- **Directions**
Return the data below unaltered, but strip out the pictures.

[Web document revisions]
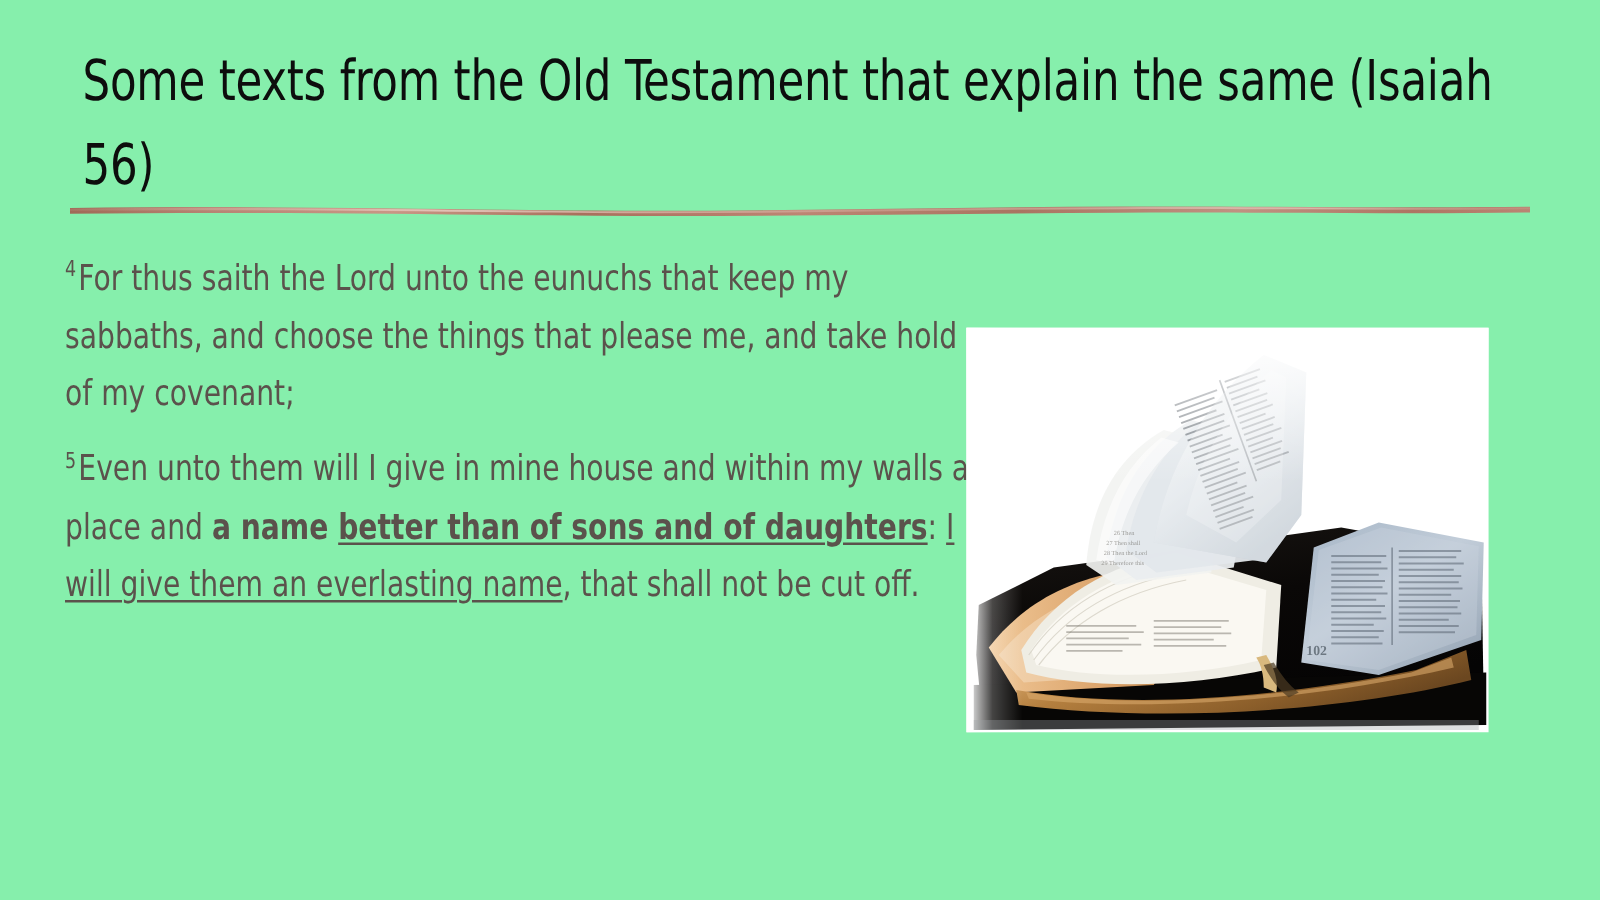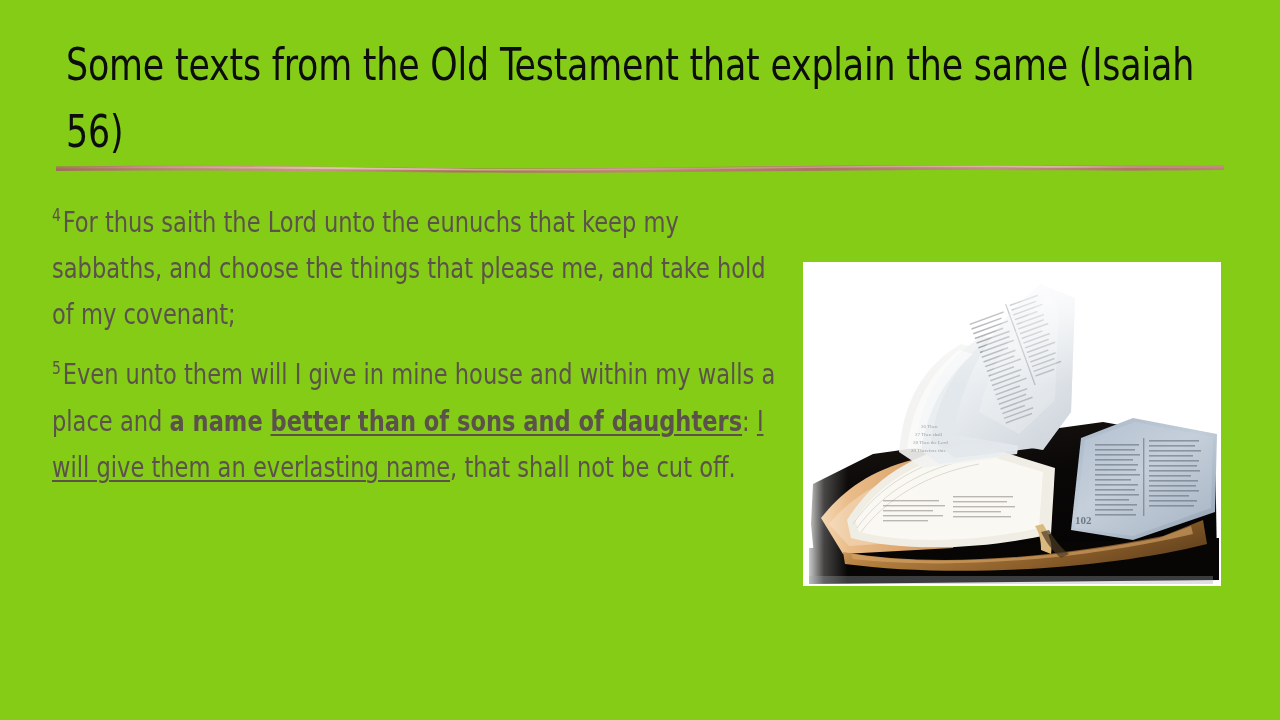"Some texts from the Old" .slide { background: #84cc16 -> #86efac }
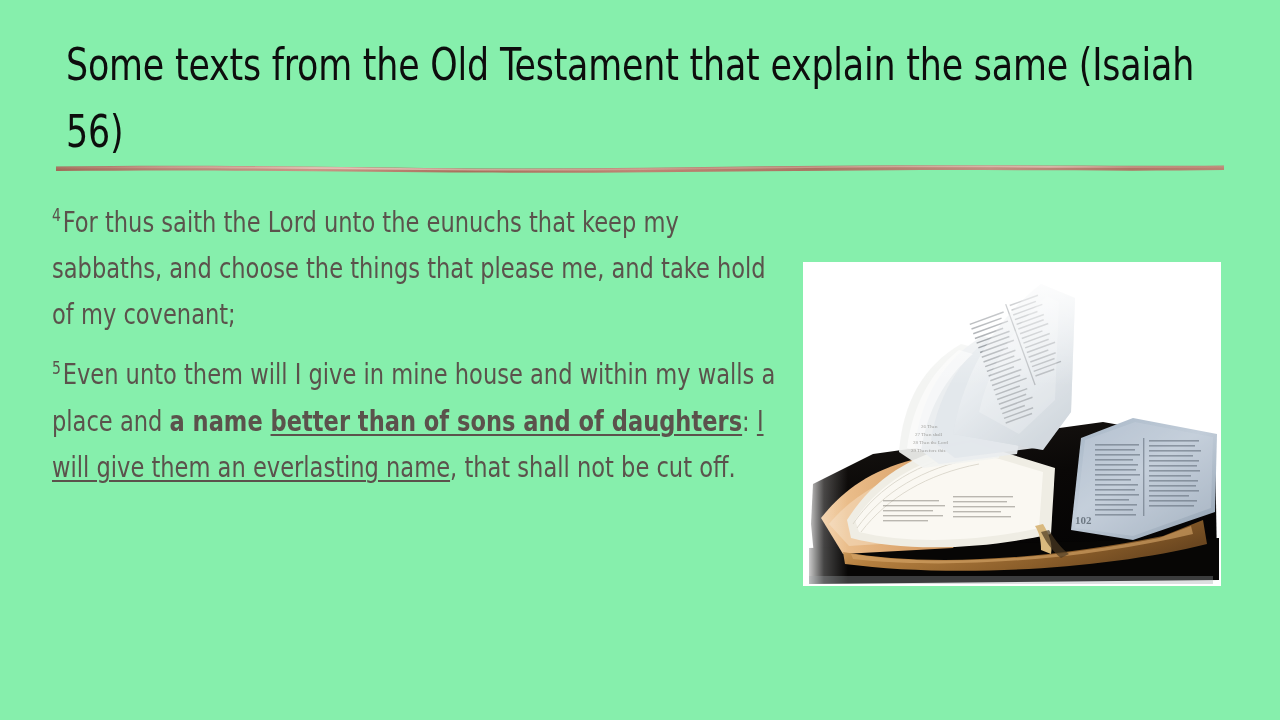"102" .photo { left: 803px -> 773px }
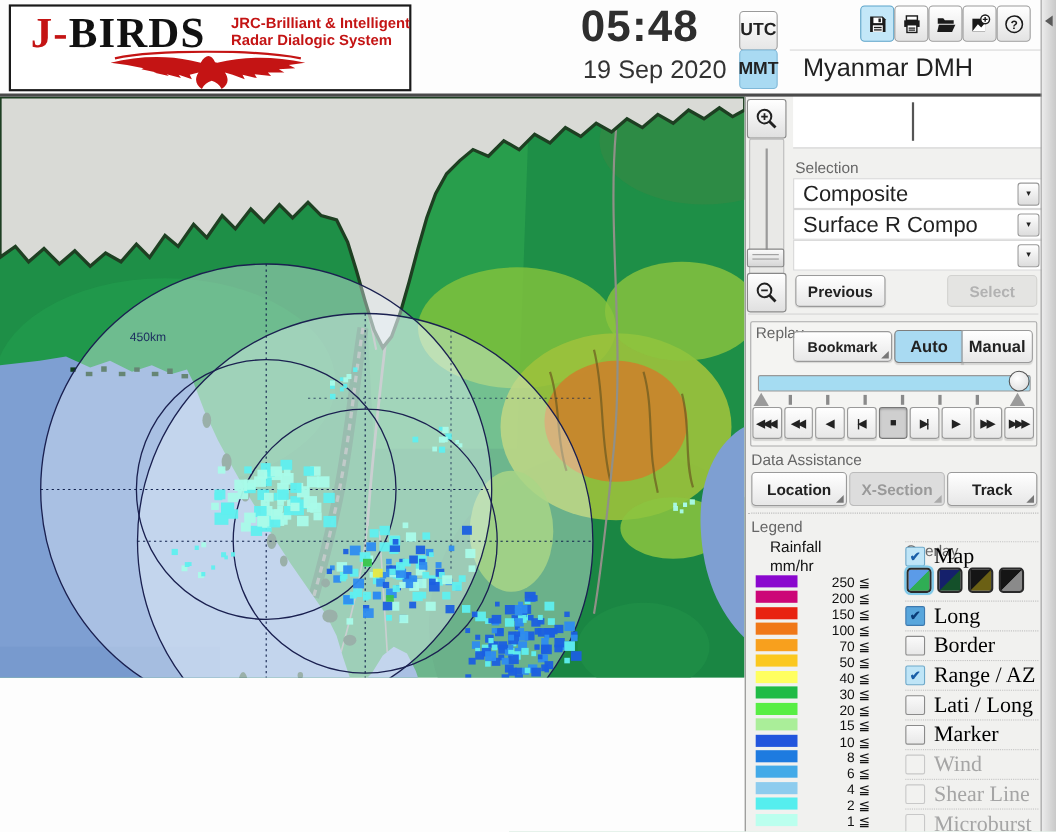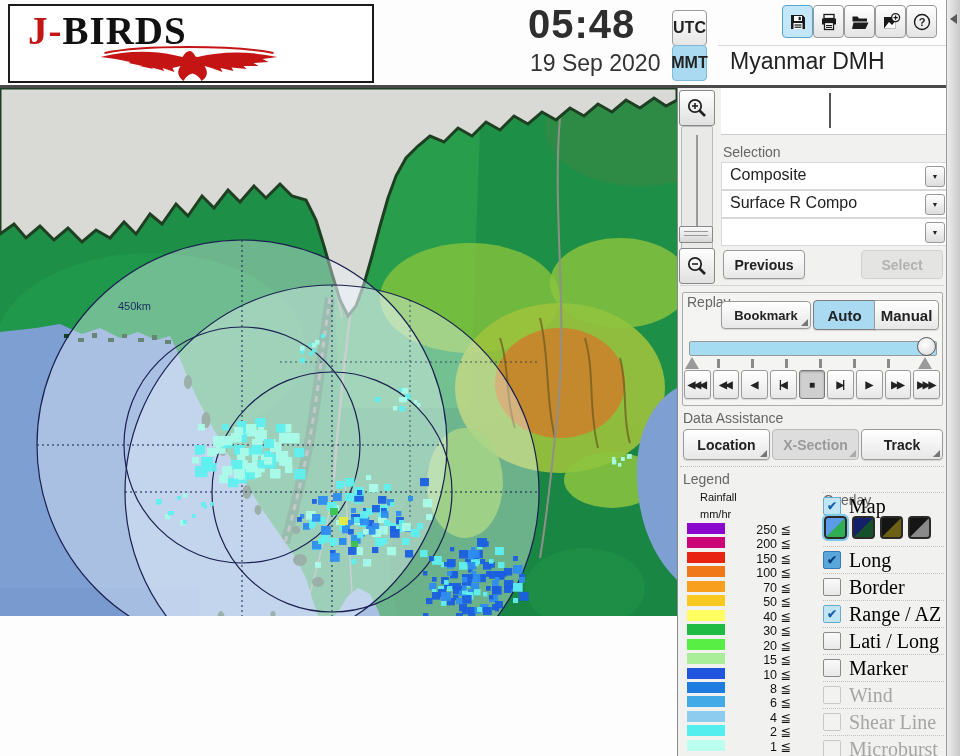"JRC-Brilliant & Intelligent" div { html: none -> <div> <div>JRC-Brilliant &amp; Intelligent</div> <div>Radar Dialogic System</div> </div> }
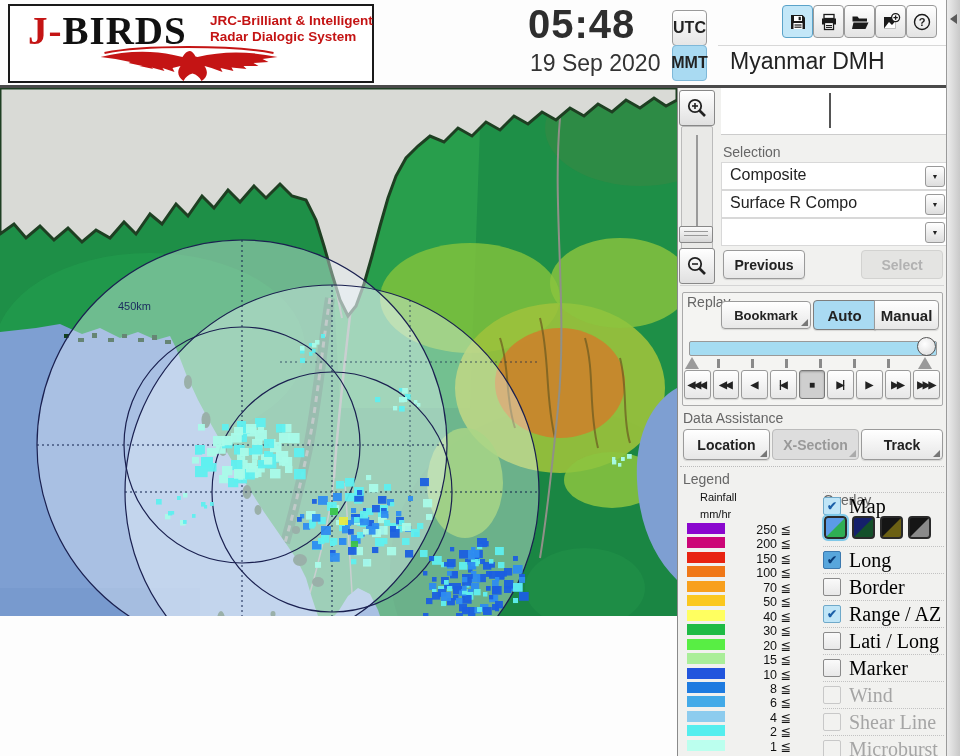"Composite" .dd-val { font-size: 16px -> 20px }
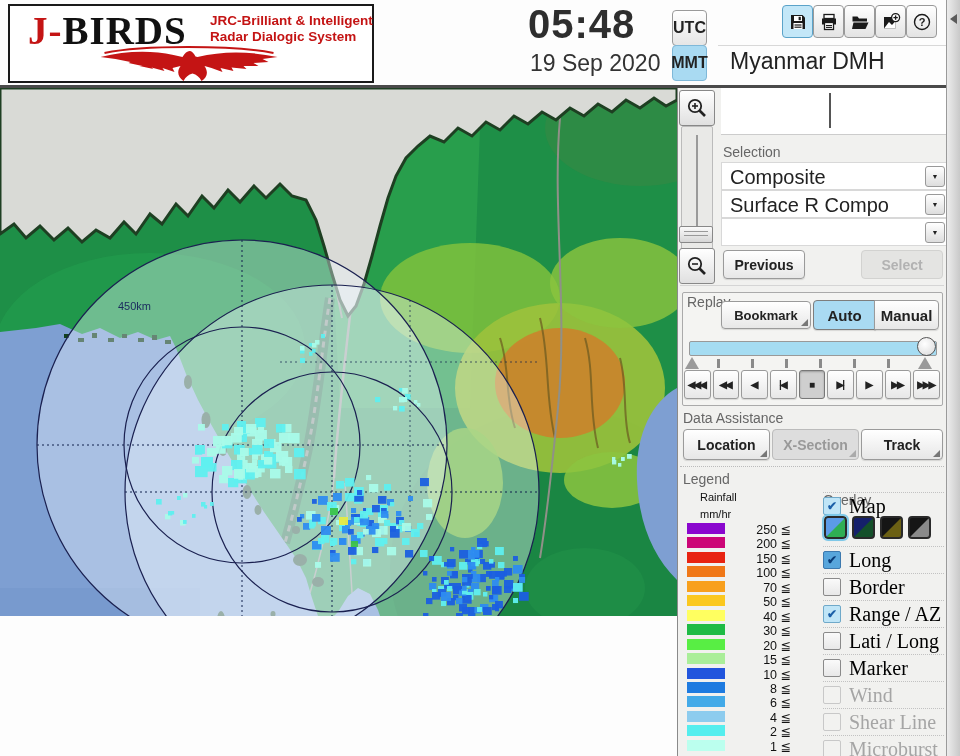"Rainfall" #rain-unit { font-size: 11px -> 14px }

- **Result**
"Some texts from the Old" .slide { background: #84cc16 -> #86efac }
"102" .photo { left: 803px -> 773px }
"JRC-Brilliant & Intelligent" div { html: none -> <div> <div>JRC-Brilliant &amp; Intelligent</div> <div>Radar Dialogic System</div> </div> }
"Composite" .dd-val { font-size: 16px -> 20px }
"Rainfall" #rain-unit { font-size: 11px -> 14px }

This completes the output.